Ein Gerichtssprecher erklärte am Montag, der Strafsenat werde in einem schriftlichen Verfahren entscheiden, der zeitliche Ablauf sie derzeit noch nicht vorhersehbar.

Zum 14. Todestag Jallohs luden am Montag der Flüchtlingsrat Sachsen-Anhalt und das Multikulturelle Zentrum zu einer Mahnwache vor dem Polizeirevier ein. Dort war der Mann aus Sierra Leone am 7. Januar 2005 gestorben. An einer Treppe legten Teilnehmer Blumen nieder und stellten Kerzen auf. Auch die Initiative hatte für den Nachmittag eine Demonstration angemeldet.

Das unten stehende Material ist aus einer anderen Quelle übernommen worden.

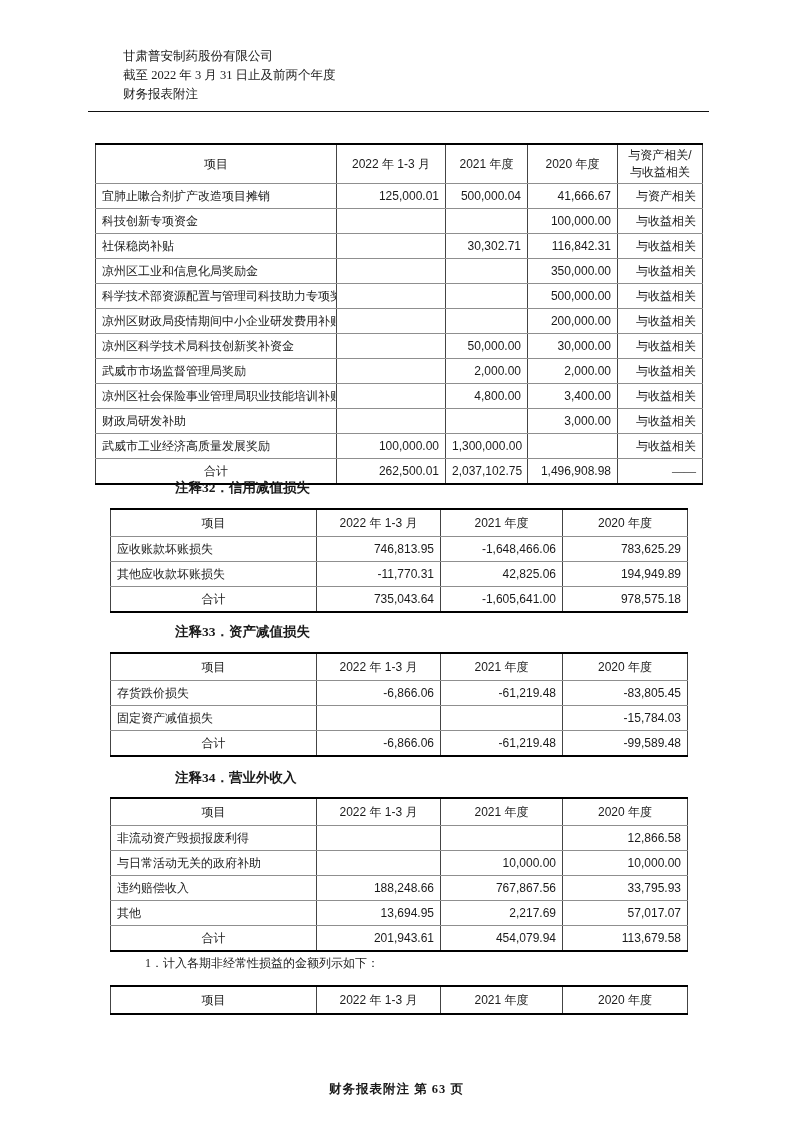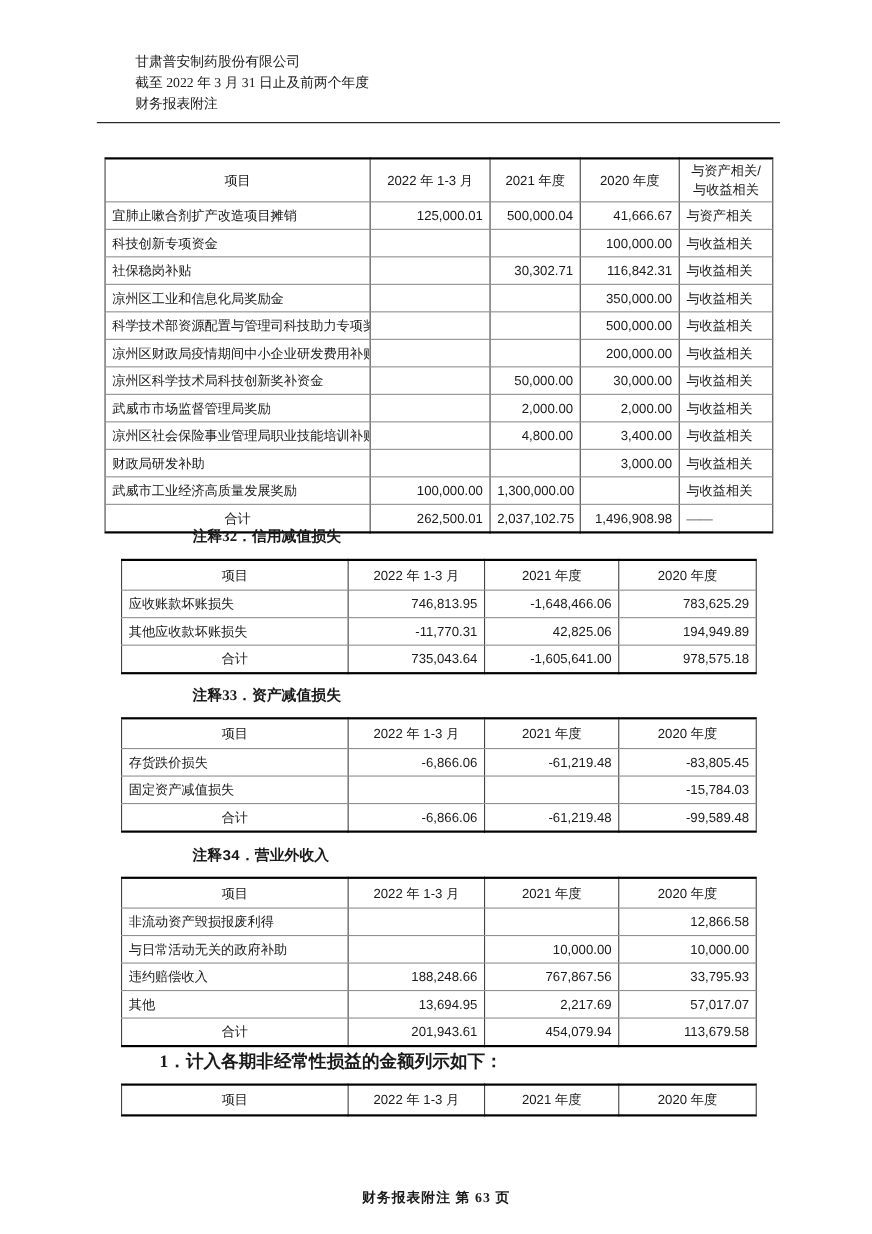"与资产相关" td.rel { text-align: left -> right }
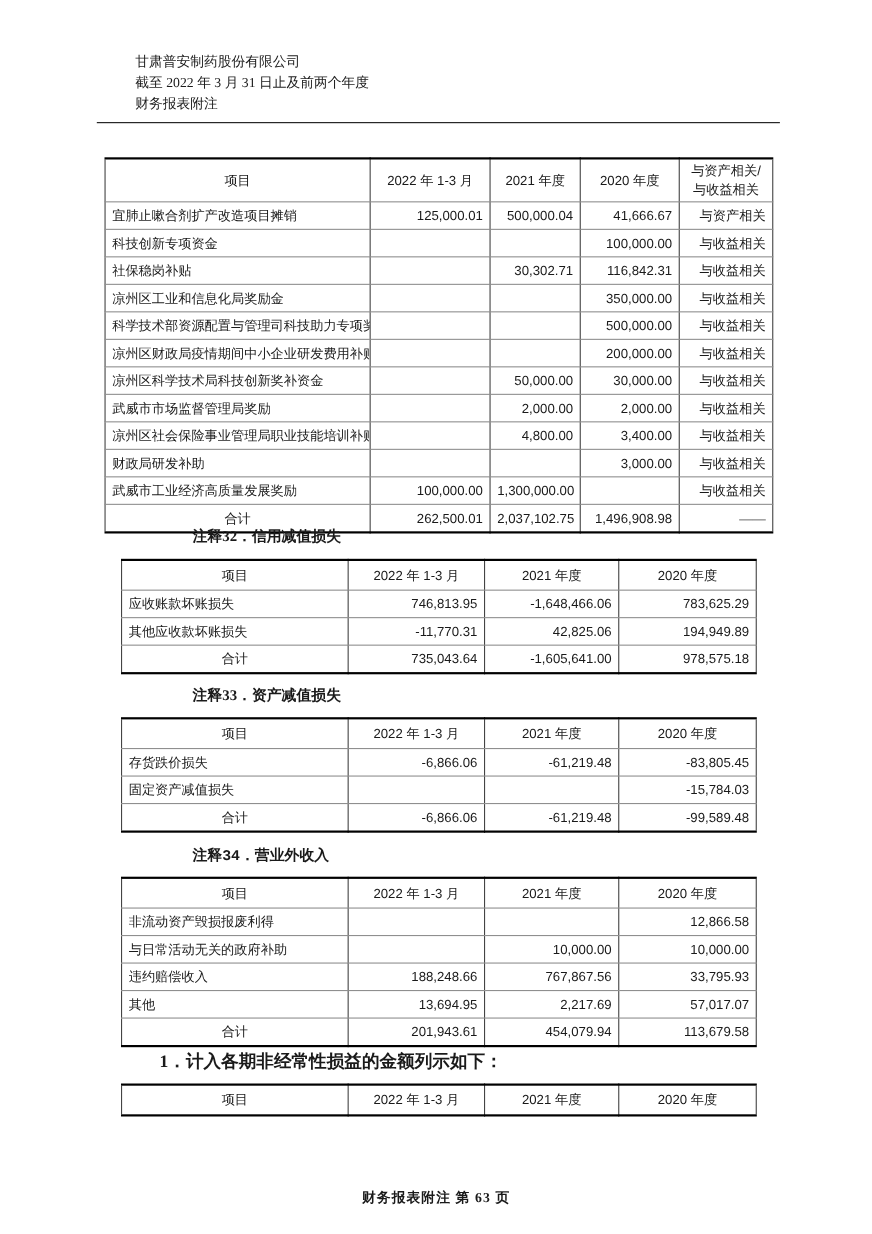"注释34．营业外收入" div.note-title { font-family: Liberation Mono, monospace -> none }
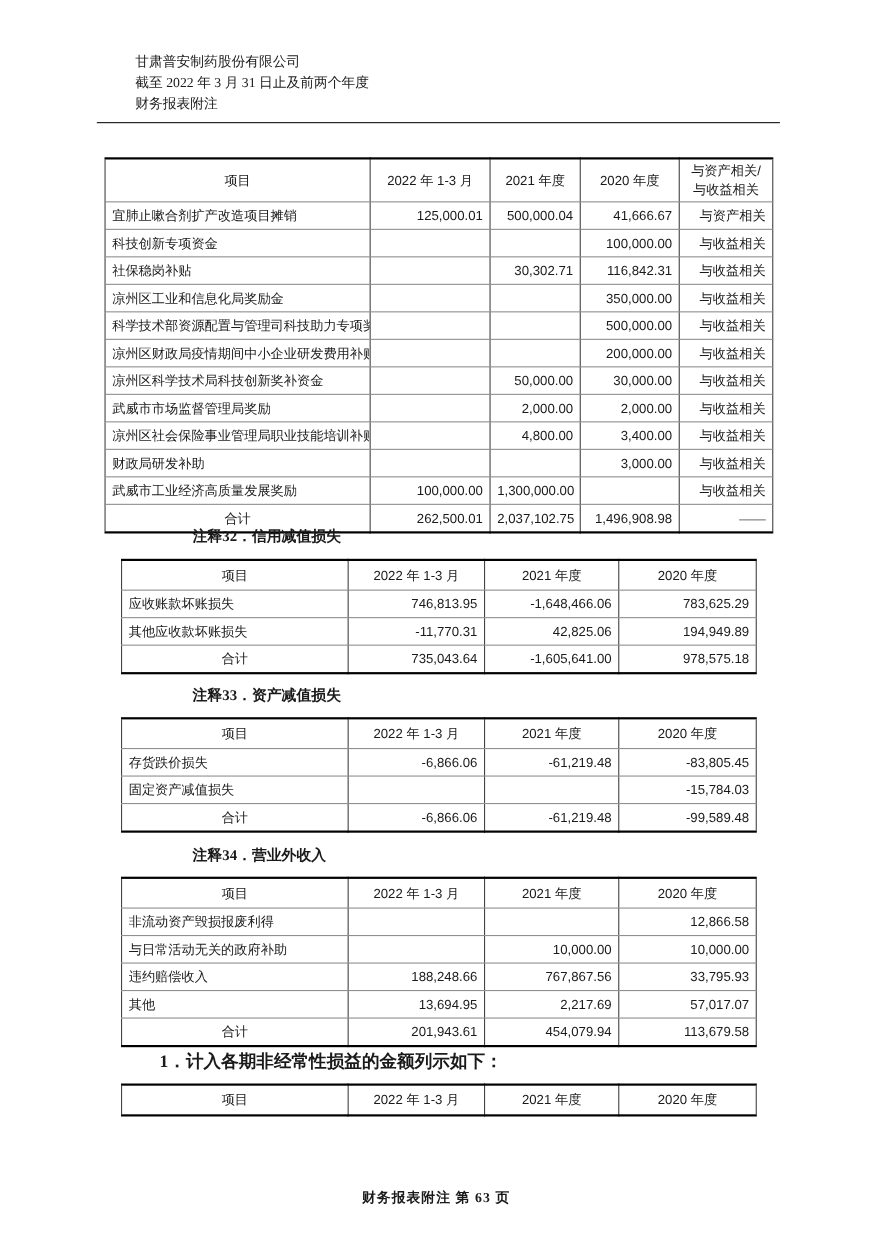"1．计入各期非经常性损益的金额列示如下：" .sub-heading { font-size: 16px -> 12px; font-weight: bold -> normal }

Jalloh, der unter starker Wirkung von Drogen und Alkohol stand, war auf einer Matratze an Händen und Füßen gefesselt. Er starb in einer Zelle in den Flammen, deren genauer Ursprung bis heute nicht geklärt ist. Auch zwei Landgerichts-Prozesse konnten nicht für Aufklärung sorgen.